The list below provides a description of each number in the output above. This information is picked straight from the manual page of curl 7.20.0. Here are the details:
time_namelookup
: The time, in seconds, it took from the start until the name resolving was completed.
time_connect
: The time, in seconds, it took from the start until the TCP connect to the remote host (or proxy) was completed.
time_appconnect
: The time, in seconds, it took from the start until the SSL/SSH/etc connect/handshake to the remote host was completed. (Added in 7.19.0)
time_pretransfer
: The time, in seconds, it took from the start until the file transfer was just about to begin. This includes all pre-transfer commands and negotiations that are specific to the particular protocol(s) involved.
time_redirect
: The time, in seconds, it took for all redirection steps include name lookup, connect, pretransfer and transfer before the final transaction was started. time_redirect shows the complete execution time for multiple redirections. (Added in 7.12.3)
time_starttransfer
: The time, in seconds, it took from the start until the first byte was just about to be transferred. This includes time_pretransfer and also the time the server needed to calculate the result.
time_total
: The total time, in seconds, that the full operation lasted. The time will be displayed with millisecond resolution.

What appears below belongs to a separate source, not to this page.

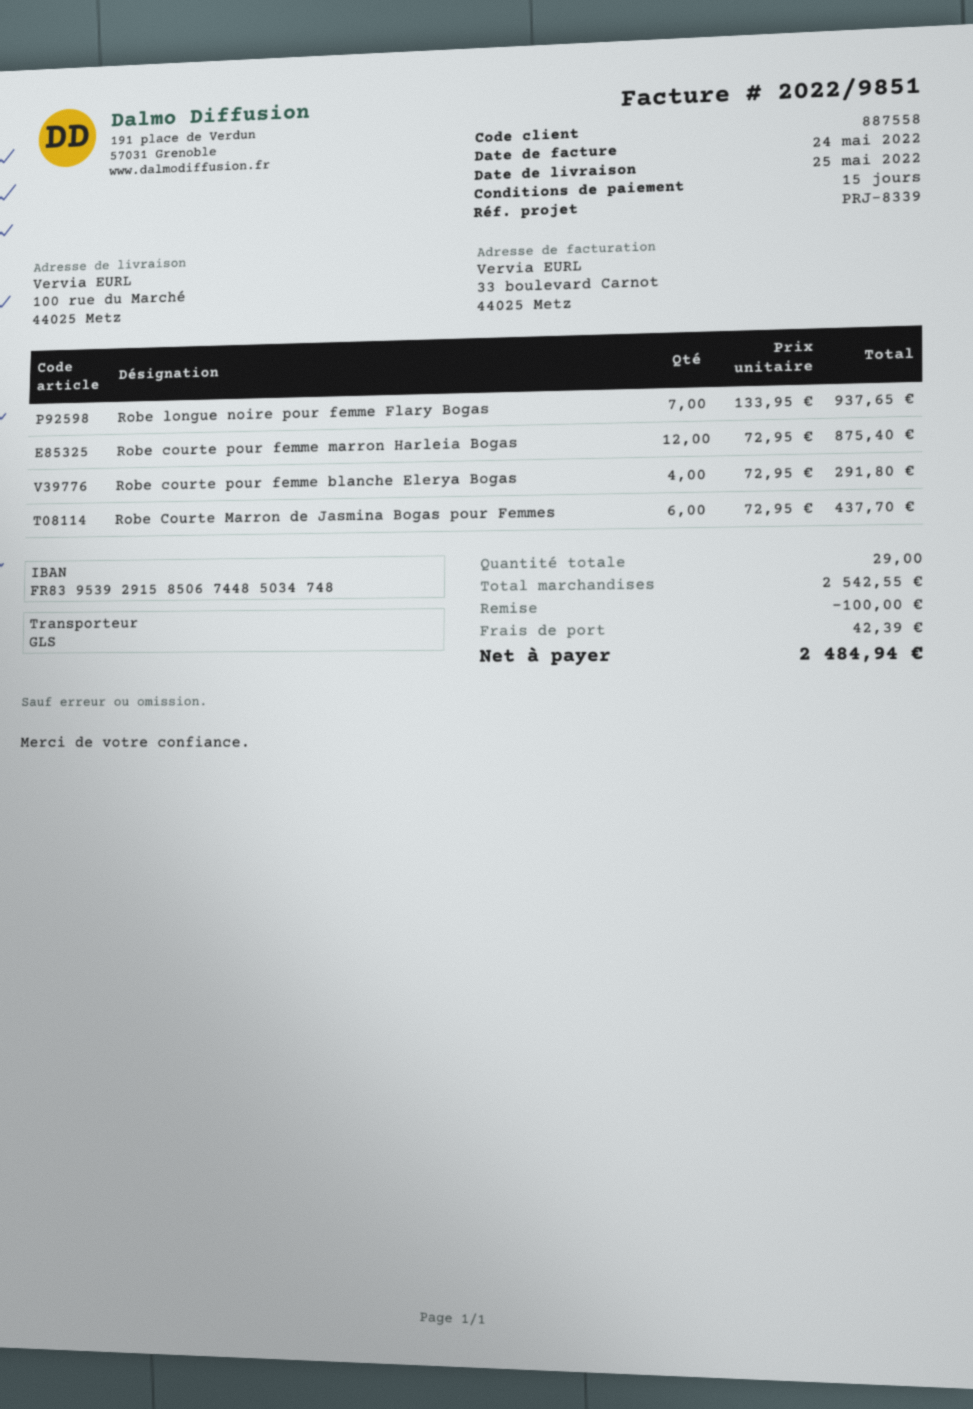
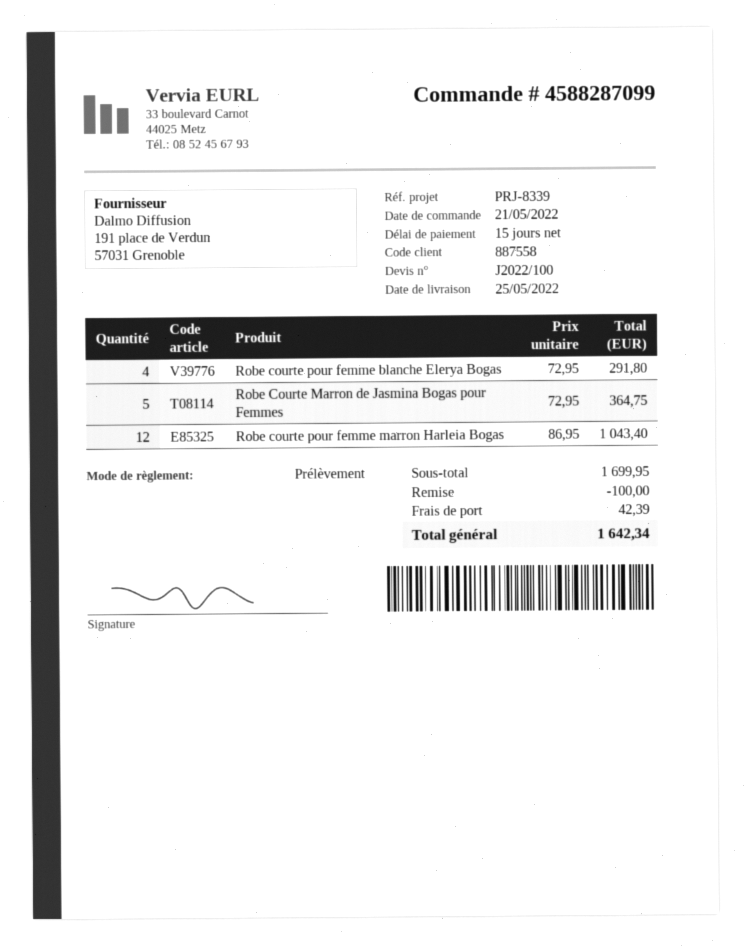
Robe longue noire pour femme Flary Bogas: 7 x 133.95 = 937.65 -> none
Robe courte pour femme marron Harleia Bogas: 12 x 72.95 = 875.40 -> 12 x 86.95 = 1043.40
Robe Courte Marron de Jasmina Bogas pour Femmes: 6 x 72.95 = 437.70 -> 5 x 72.95 = 364.75
subtotal: 2542.55 -> 1699.95
total: 2484.94 -> 1642.34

An important thing worth noting here is that the difference in the numbers for time_appconnect
and time_connect
time tells us how much time is spent in SSL/TLS handshake. For a cleartext connection without SSL/TLS, this number is reported as zero. Here is an example output that demonstrates this:
$ curl -L -w "time_namelookup: %{time_namelookup}\ntime_connect: %{time_connect}\ntime_appconnect: %{time_appconnect}\ntime_pretransfer: %{time_pretransfer}\ntime_redirect: %{time_redirect}\ntime_starttransfer: %{time_starttransfer}\ntime_total: %{time_total}\n" http://example.com/
<!DOCTYPE HTML PUBLIC "-//W3C//DTD HTML 4.01 Transitional//EN">
<html>
...
</html>
time_namelookup: 0.001507
time_connect: 0.247032
time_appconnect: 0.000000
time_pretransfer: 0.247122
time_redirect: 0.000000
time_starttransfer: 0.512645
time_total: 0.512853
Also note that time_redirect
is zero in both outputs above. That is because no redirection occurs while visiting example.com. Here is another example that shows how the output looks when a redirection occurs:
$ curl -L -w "time_namelookup: %{time_namelookup}\ntime_connect: %{time_connect}\ntime_appconnect: %{time_appconnect}\ntime_pretransfer: %{time_pretransfer}\ntime_redirect: %{time_redirect}\ntime_starttransfer: %{time_starttransfer}\ntime_total: %{time_total}\n" https://susam.in/blog
<!DOCTYPE HTML>
<html>
...
</html>
time_namelookup: 0.001886
time_connect: 0.152445
time_appconnect: 0.465326
time_pretransfer: 0.465413
time_redirect: 0.614289
time_starttransfer: 0.763997
time_total: 0.765413
When faced with a potential latency issue in web services, this is often one of the first commands I run several times from multiple clients because the results form this command help to get a quick sense of the layer that might be responsible for the latency issue.